If you happen on the Nullarbor between June and October and find yourself 78 Kilometers west of Yalata and 20 kilometers east of Nullarbor Roadhouse you have to stop! The Head of Bight is your best chance ever of spotting a Southern Right Whale.

At the Bight

The Bunda Cliffs hosting the spectacle of whales stretch in an unbroken line for 200 kilometers and reach heights of 70 to 90 meters.

The Murrawijinie Caves are one of the few areas where the southern ocean blows through subterranean caves creating blow holes that are open to the public. Around 10 km north of the Nullarbor Roadhouse you will need exact direction and a sturdy 2 wheel drive car to reach them!

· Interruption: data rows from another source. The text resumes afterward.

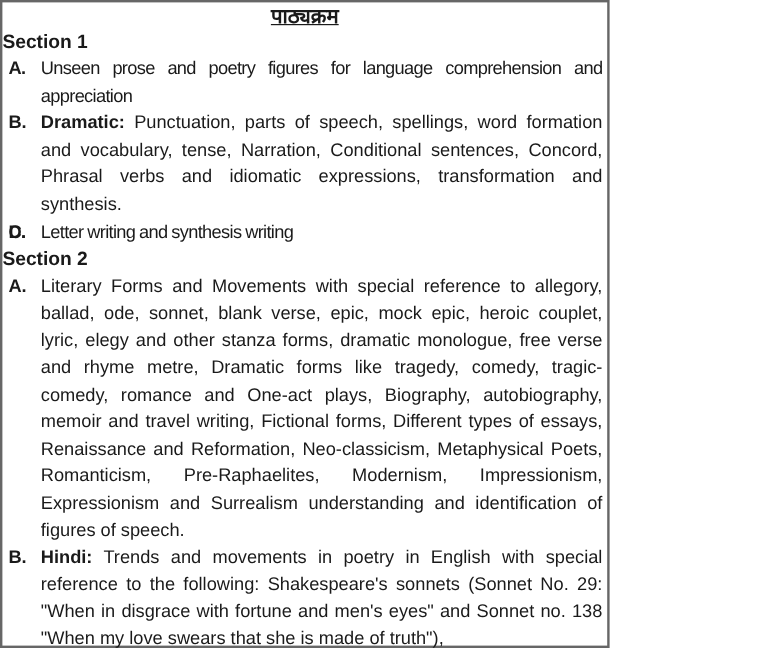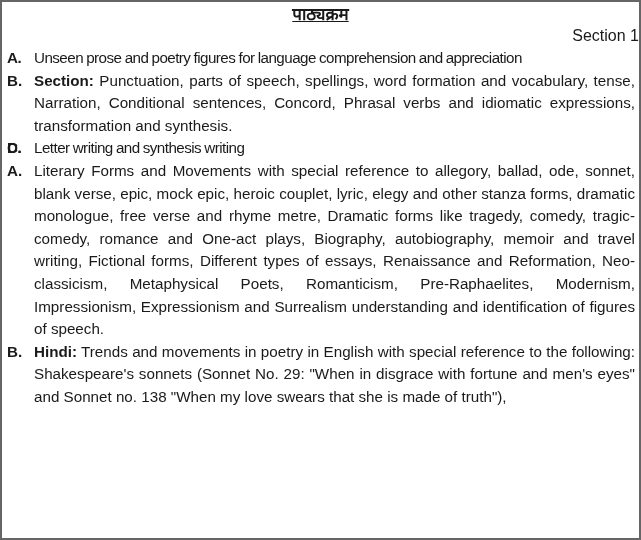--- a/index.html
+++ b/index.html
@@ -6,7 +6,7 @@
   body { width: 641px; height: 540px; overflow: hidden; }
   .page {
     position: relative;
-    width: 641px; height: 540px;
+    width: 508px; height: 540px;
     box-sizing: border-box;
     border-top: 2px solid #666;
     border-left: 2px solid #666;

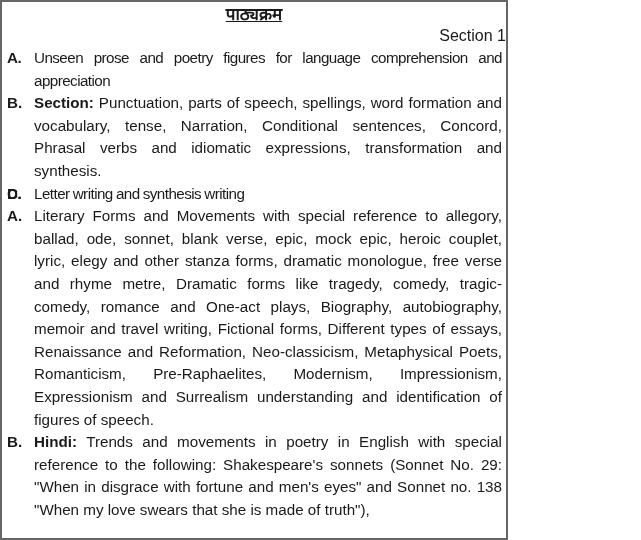--- a/index.html
+++ b/index.html
@@ -18,7 +18,7 @@
     font-size: 15.2px;
     padding: 0 0 0 0;
   }
-  .center { text-align: right; font-weight: normal; margin-left: 36px; }
+  .center { text-align: left; font-weight: bold; }
   .hindi-title {
     text-align: center; font-weight: bold; font-size: 17px;
     text-decoration: underline; line-height: 20px;

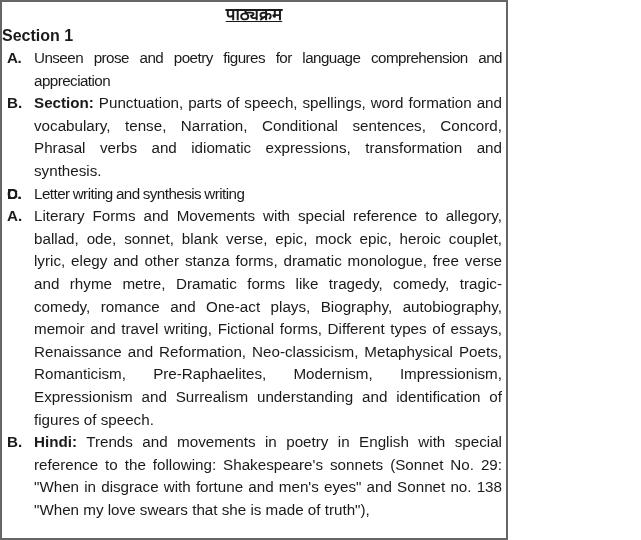--- a/index.html
+++ b/index.html
@@ -54,7 +54,7 @@
   </div>
   <div class="item">
     <span class="letter">B.</span>
-    <span class="lead">Section:</span><span> Punctuation, parts of speech, spellings, word formation and vocabulary, tense, Narration, Conditional sentences, Concord, Phrasal verbs and idiomatic expressions, transformation and synthesis.</span>
+    <span class="lead">Dramatic:</span><span> Punctuation, parts of speech, spellings, word formation and vocabulary, tense, Narration, Conditional sentences, Concord, Phrasal verbs and idiomatic expressions, transformation and synthesis.</span>
   </div>
   <div class="item tight">
     <span class="letter">C.</span>

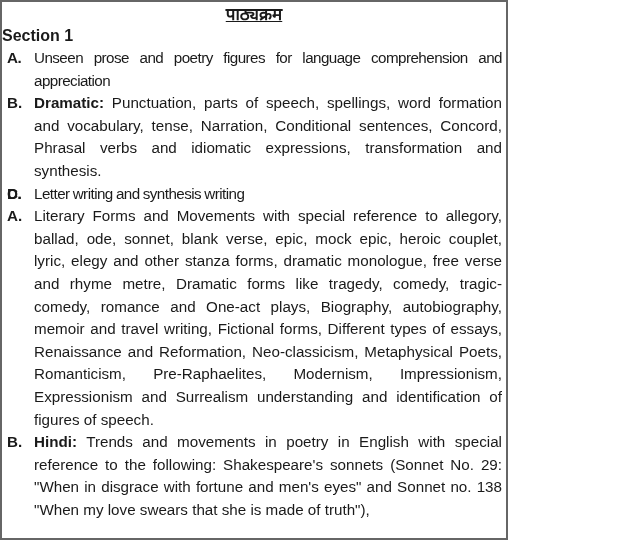--- a/index.html
+++ b/index.html
@@ -64,6 +64,7 @@
     <span>Letter writing and synthesis writing</span>
   </div>
 
+  <div class="center sec-head">Section 2</div>
 
   <div class="item">
     <span class="letter">A.</span>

Cocklebiddy is where you will find the largest of all the Nullarbor Caves (explored to a distance of over 6.4 kilometers) as well as Twilight Cove located to the south were the limestone cliffs tower over 70 meters.

The historical Eucla Telegraph station (est. 1887) is surrounded by shifting dunes.

Planning around the roadhouses

Nundroo Roadhouse - Check the oil and water!
Wheat and sheep paddocks line the road on the way to this roadhouse. This is also the last mechanical repair shop until Norseman which is over 1000 km away.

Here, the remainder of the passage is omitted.